Qin Wentian sedikit mengerutkan kening hanya untuk melihat Zong Qian membalas dengan dingin, "Li Nian, ini adalah pertama kalinya Saudara Qin datang ke Kota Pedang Kehormatan kita. Dia tidak memiliki hubungan dengan Klan Zong-ku."

"Oh, apa kau mencoba menyembunyikan hubunganmu sekarang? Percuma saja. Karena dia adalah seseorang yang diundang oleh Klan Zong-mu, ku kira kalian pasti sudah melakukan persiapan untuk bertarung melawan kami. Karena ada peluang bagus sekarang, mengapa kita tidak saling bertukar petunjuk satu sama lain?" Wanita itu berkata dengan nada dingin. Saat suaranya memudar, laki-laki dengan alis bersudut pedang itu melepaskan sebuah serangan telapak tangan ke arah Qin Wentian. Sesaat kemudian, qi pedangnya yang menakutkan menyembur keluar, terbang tepat ke arah Qin Wentian.

Zong Qian melangkah maju ke depan Qin Wentian, menghalangi serangan itu saat dengan dingin menjawab, "Dendam antara Klan Li dan Zong adalah untuk kita sendiri menanggungnya. Jangan seret orang lain ke dalamnya."

"Karena kalian yang melakukannya, mengapa kalian begitu takut untuk mengakuinya? Karena pendekar ini sudah disewa oleh Klan Zong, mengapa kau begitu takut untuk bertarung?" Wajah pria yang memiliki alis bersudut pedang itu menjadi lebih tajam dan semakin tajam, saat ia terus membanting telapak tangannya ke depan. Qi pedang yang memancar darinya sekarang dipenuhi dengan kehendak mandatnya.

Zong Qian juga meledak dengan auranya. Laki-laki yang saat ini ia hadapi bukan sekadar lawan biasa dan meskipun Mandat Pedang Qin Wentian telah mencapai Batasan Kesempurnaan tingkat pertama, itu masih belum cukup untuk bertahan melawan laki-laki itu.
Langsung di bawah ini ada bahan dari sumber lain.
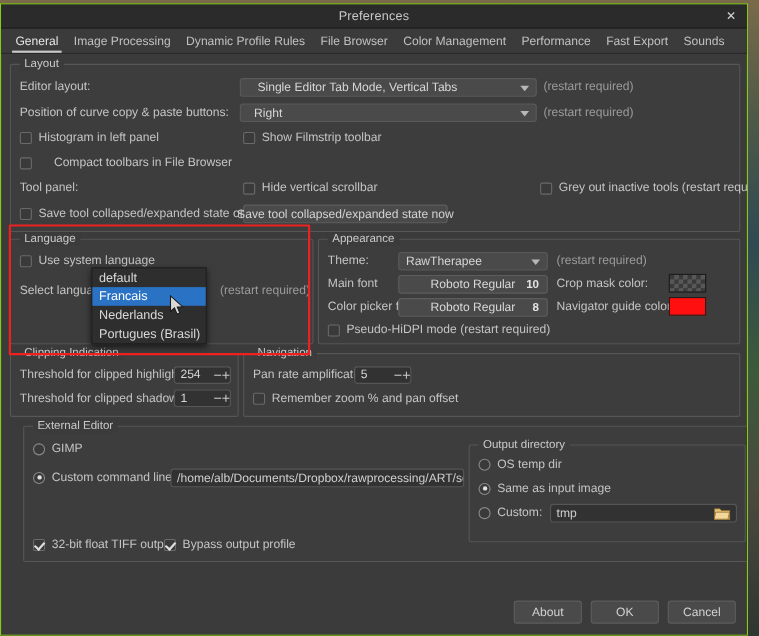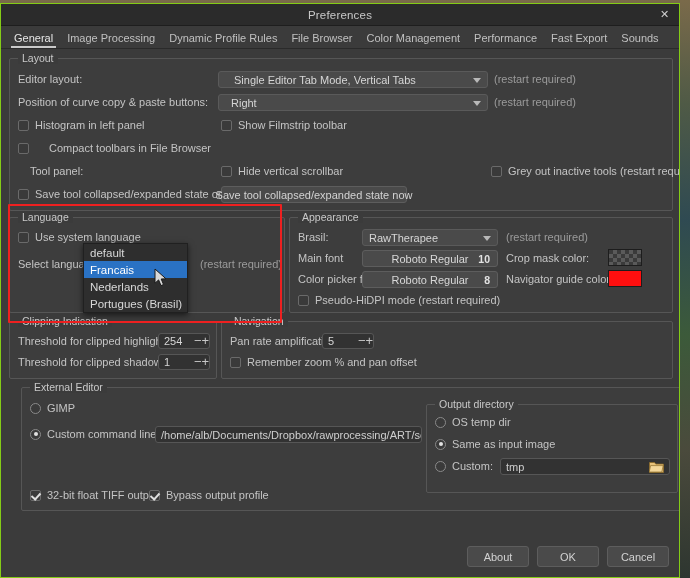--- a/index.html
+++ b/index.html
@@ -214,7 +214,7 @@
         <span class="lbl">Compact toolbars in File Browser</span>
       </div>
 
-      <div class="row" style="left:20px;top:106px;">
+      <div class="row" style="left:8px;top:106px;">
         <span class="lbl">Tool panel:</span>
       </div>
       <div class="row cbrow" style="left:211px;top:106px;">

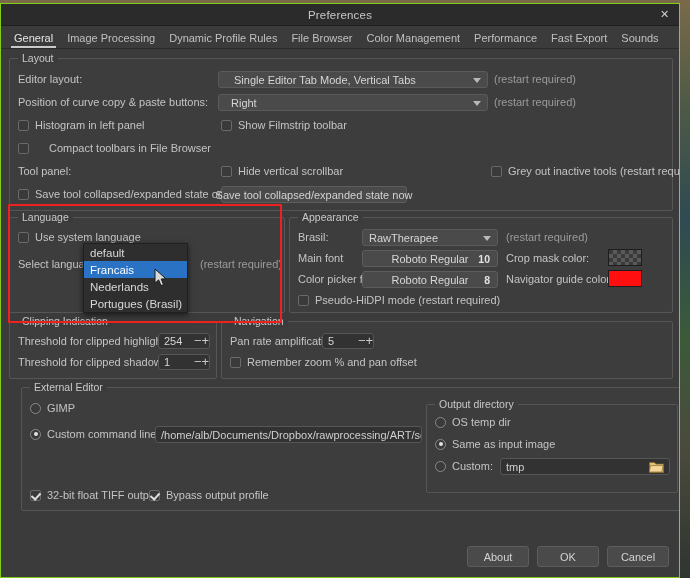--- a/index.html
+++ b/index.html
@@ -255,7 +255,7 @@
       <span class="legend">Appearance</span>
 
       <div class="row" style="left:8px;top:13px;">
-        <span class="lbl">Brasil:</span>
+        <span class="lbl">Theme:</span>
       </div>
       <div class="combo" style="position:absolute;left:72px;top:11px;width:136px;">
         <span>RawTherapee</span>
Tidak hanya itu, ketika Zong Qian berlatih tanding dengan Qin Wentian sebelumnya, ia tidak bisa merasakan kehendak Mandat lain dari Qin Wentian, ia sangat merasa bahwa Qin Wentian hanya memahami Mandat Pedang dan karena itu takut bahwa Qin Wentian akan menjadi bulan-bulanan saat bertarung melawan laki-laki itu dan mengundang malapetaka bagi dirinya sendiri!